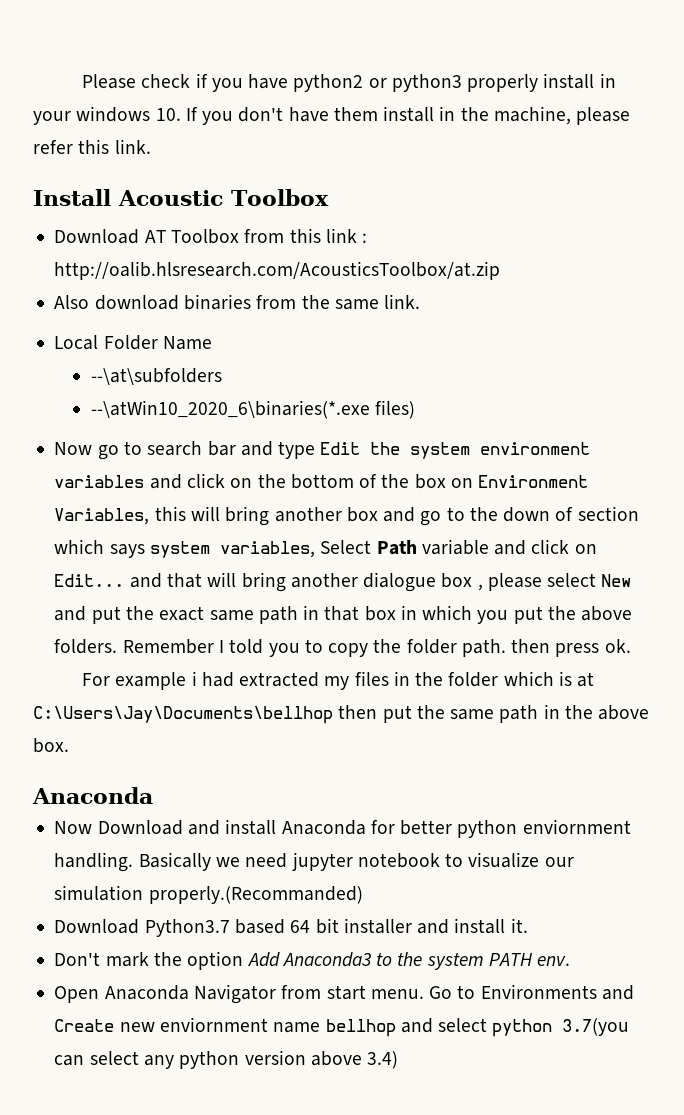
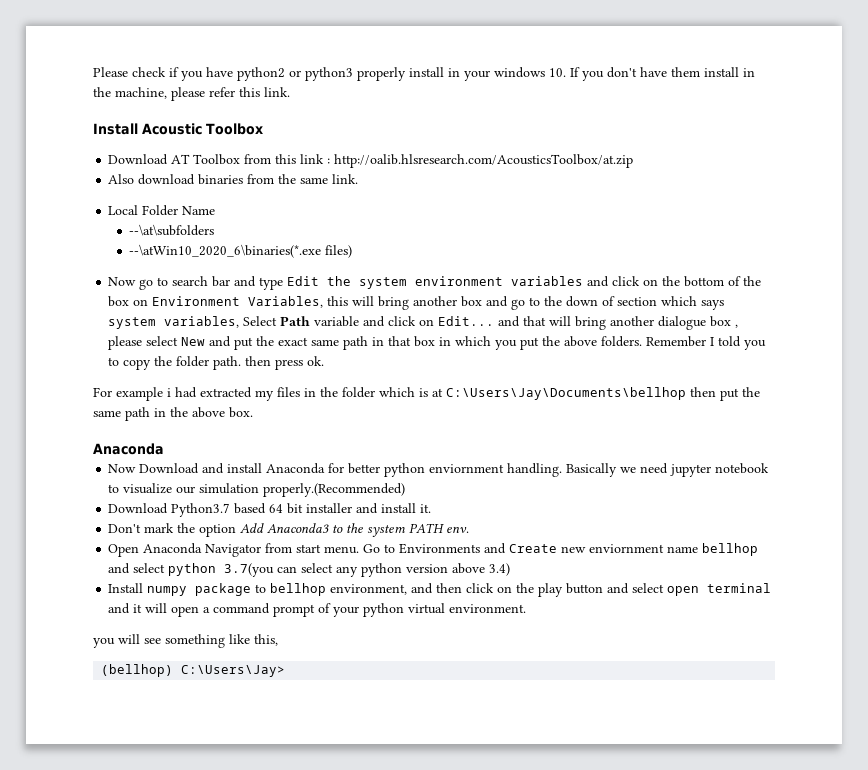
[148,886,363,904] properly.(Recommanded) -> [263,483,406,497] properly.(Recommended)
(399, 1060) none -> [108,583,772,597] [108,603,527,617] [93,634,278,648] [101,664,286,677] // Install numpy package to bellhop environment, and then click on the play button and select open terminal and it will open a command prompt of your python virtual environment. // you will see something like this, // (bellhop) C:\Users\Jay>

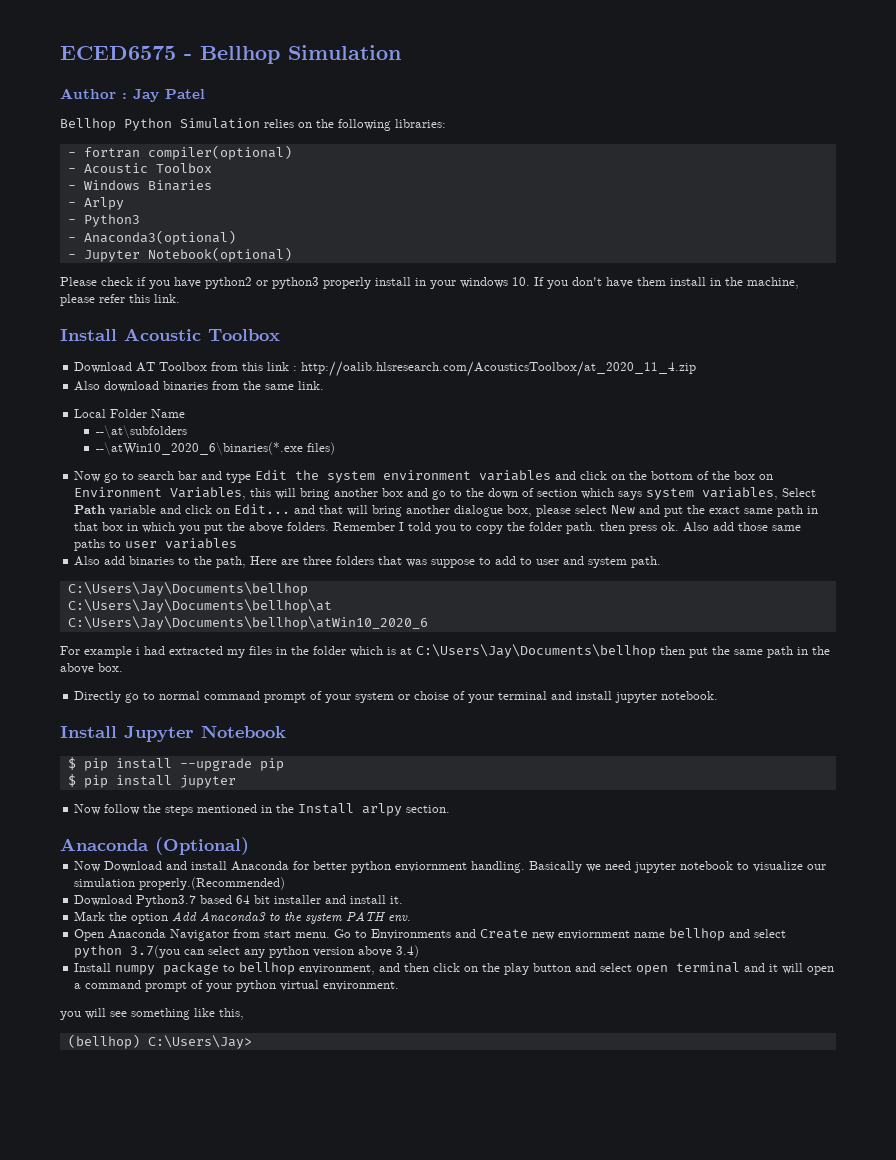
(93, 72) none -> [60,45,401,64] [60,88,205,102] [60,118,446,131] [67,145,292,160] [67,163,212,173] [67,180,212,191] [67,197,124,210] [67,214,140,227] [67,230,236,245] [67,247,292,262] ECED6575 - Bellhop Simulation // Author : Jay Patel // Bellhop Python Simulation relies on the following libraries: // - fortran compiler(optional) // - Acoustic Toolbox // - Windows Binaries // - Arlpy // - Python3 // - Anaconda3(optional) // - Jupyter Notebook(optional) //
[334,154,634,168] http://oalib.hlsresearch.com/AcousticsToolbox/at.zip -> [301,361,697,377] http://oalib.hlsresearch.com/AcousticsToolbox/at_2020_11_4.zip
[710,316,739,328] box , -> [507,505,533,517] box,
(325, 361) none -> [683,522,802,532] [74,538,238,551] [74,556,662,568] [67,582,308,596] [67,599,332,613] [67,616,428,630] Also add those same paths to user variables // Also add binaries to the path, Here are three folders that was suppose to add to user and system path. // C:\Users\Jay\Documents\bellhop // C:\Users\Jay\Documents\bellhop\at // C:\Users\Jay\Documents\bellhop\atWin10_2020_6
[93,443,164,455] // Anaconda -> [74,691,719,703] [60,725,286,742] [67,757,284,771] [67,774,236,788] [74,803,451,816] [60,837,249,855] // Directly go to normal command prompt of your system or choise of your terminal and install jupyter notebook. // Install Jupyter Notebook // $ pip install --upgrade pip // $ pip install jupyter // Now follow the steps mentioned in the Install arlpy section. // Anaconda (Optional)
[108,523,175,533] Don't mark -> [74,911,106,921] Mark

******************************

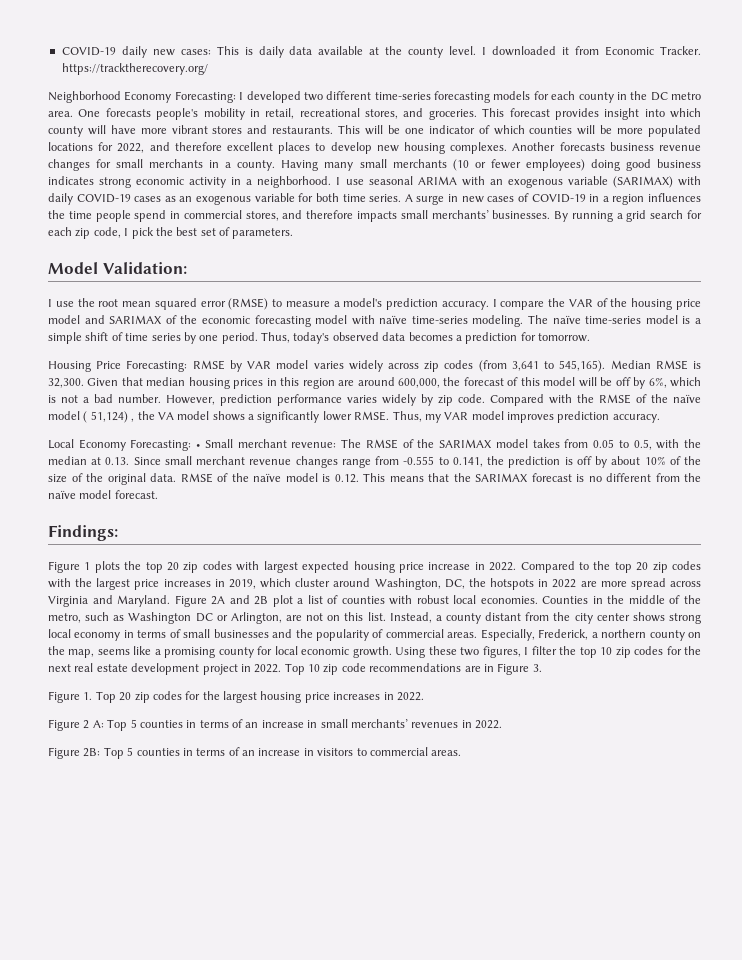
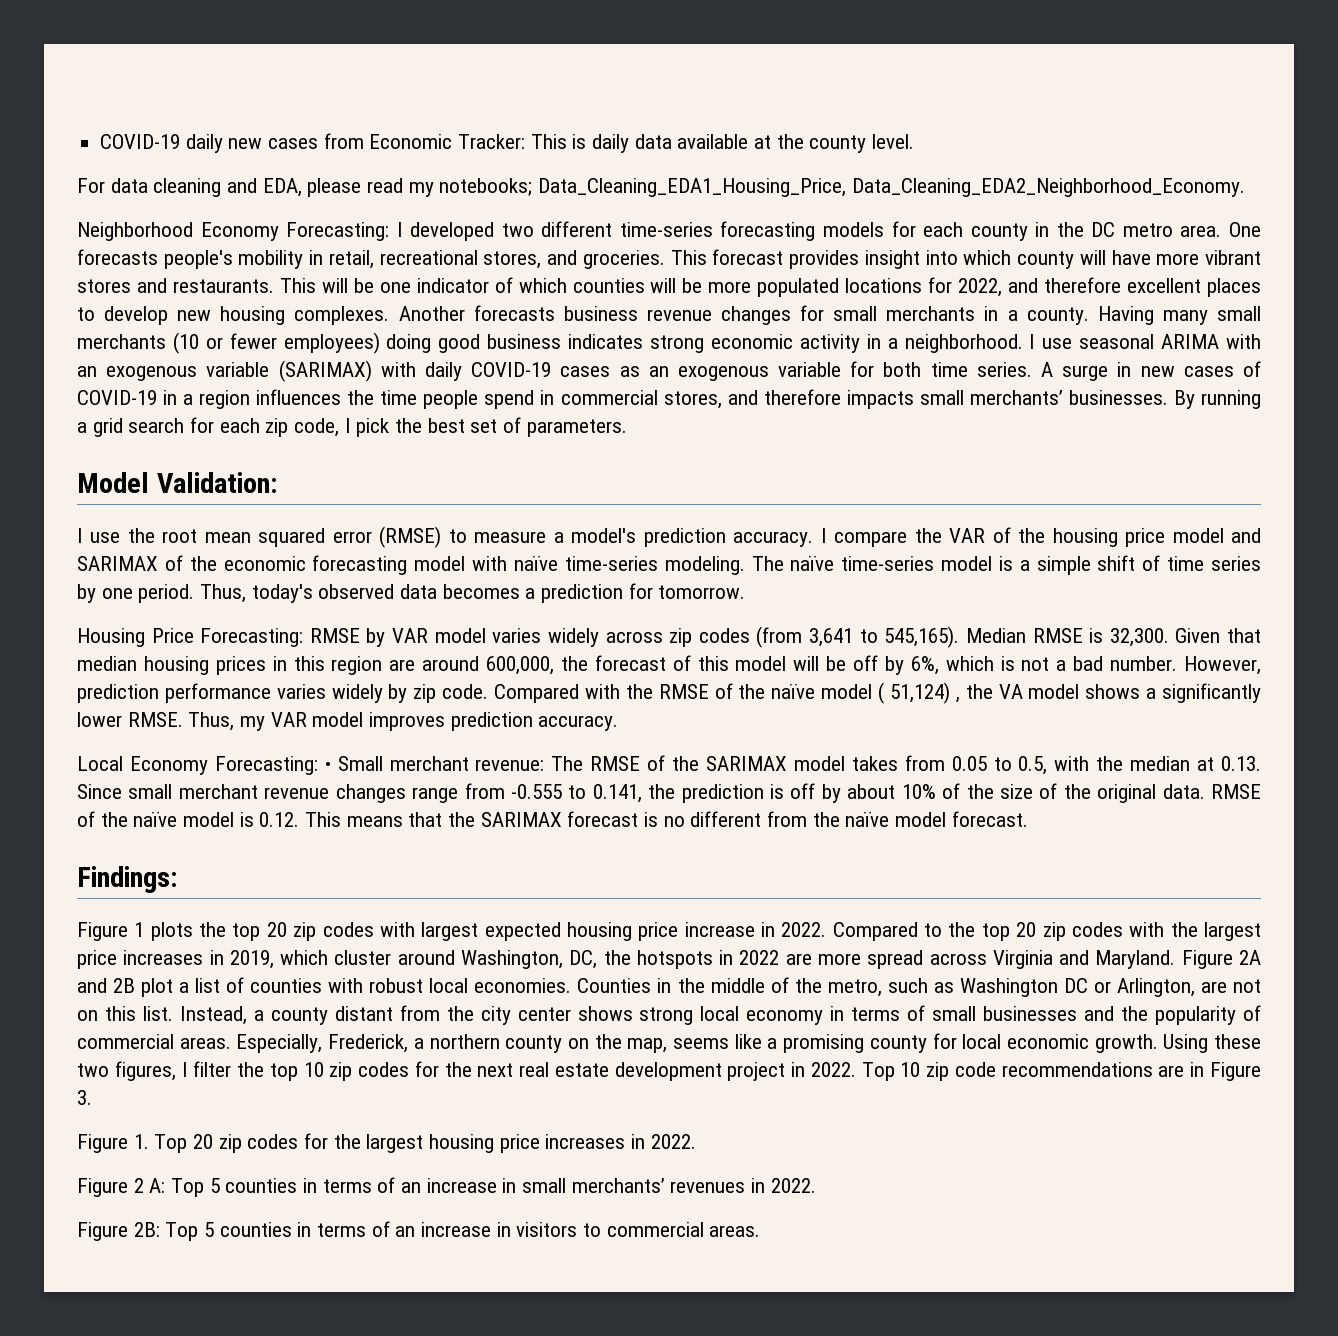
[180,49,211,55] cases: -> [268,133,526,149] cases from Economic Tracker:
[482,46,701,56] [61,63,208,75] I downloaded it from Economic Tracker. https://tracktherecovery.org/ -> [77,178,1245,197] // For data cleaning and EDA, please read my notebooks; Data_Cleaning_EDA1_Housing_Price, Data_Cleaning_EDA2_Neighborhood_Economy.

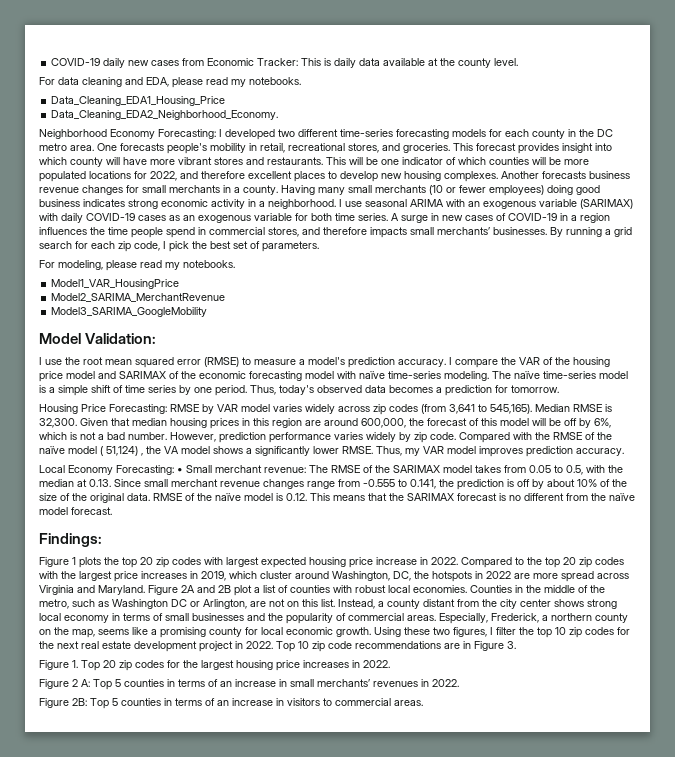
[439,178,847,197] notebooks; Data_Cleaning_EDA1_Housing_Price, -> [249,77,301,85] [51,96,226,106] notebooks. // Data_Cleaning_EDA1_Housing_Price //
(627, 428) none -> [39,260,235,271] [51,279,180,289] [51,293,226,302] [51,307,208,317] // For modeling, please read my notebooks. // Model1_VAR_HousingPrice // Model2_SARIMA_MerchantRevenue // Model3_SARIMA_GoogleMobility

******************************

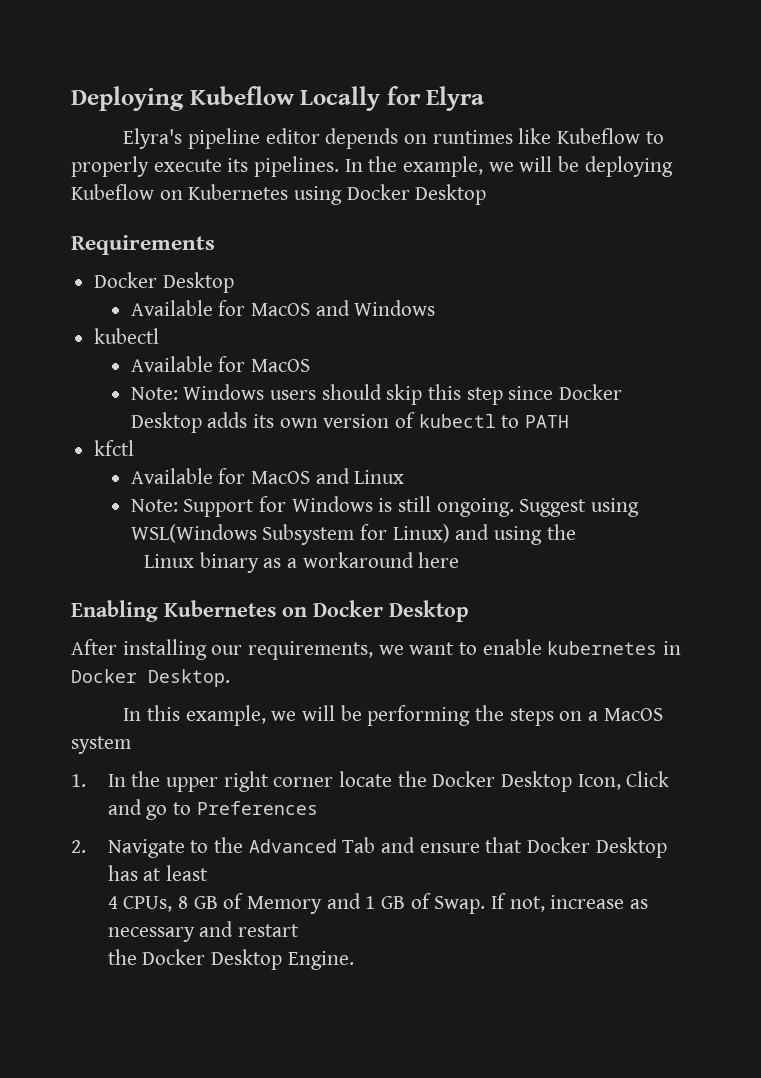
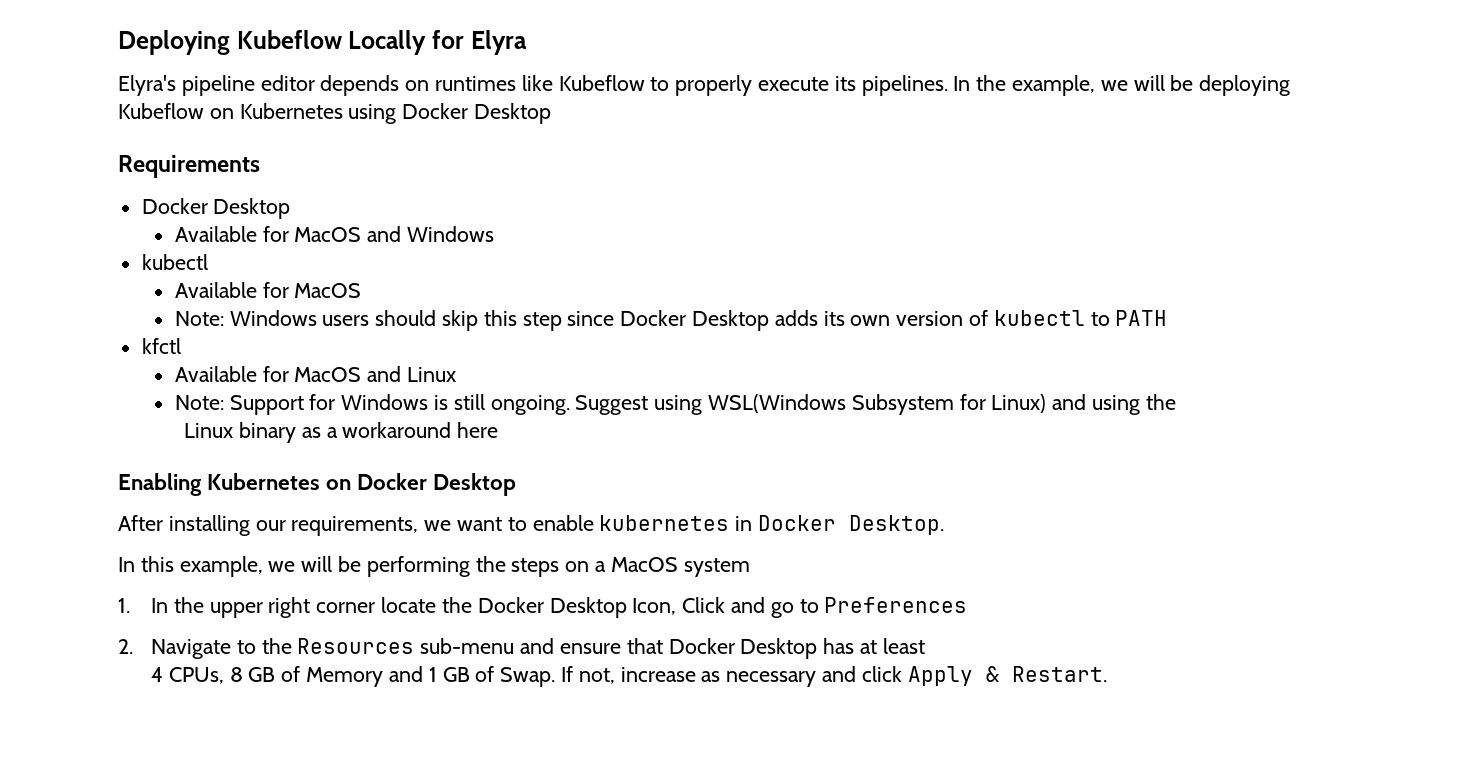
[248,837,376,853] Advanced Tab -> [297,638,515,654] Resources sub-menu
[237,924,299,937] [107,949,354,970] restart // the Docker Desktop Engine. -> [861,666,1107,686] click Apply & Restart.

******************************

Reproduce, character for character, only the lines of the preceding data that start at the line with "[710,316,739,328] box , ->" and end at the line with "(325, 361) none", both included.

### [Exercise solution]
[710,316,739,328] box , -> [507,505,533,517] box,
(325, 361) none -> [683,522,802,532] [74,538,238,551] [74,556,662,568] [67,582,308,596] [67,599,332,613] [67,616,428,630] Also add those same paths to user variables // Also add binaries to the path, Here are three folders that was suppose to add to user and system path. // C:\Users\Jay\Documents\bellhop // C:\Users\Jay\Documents\bellhop\at // C:\Users\Jay\Documents\bellhop\atWin10_2020_6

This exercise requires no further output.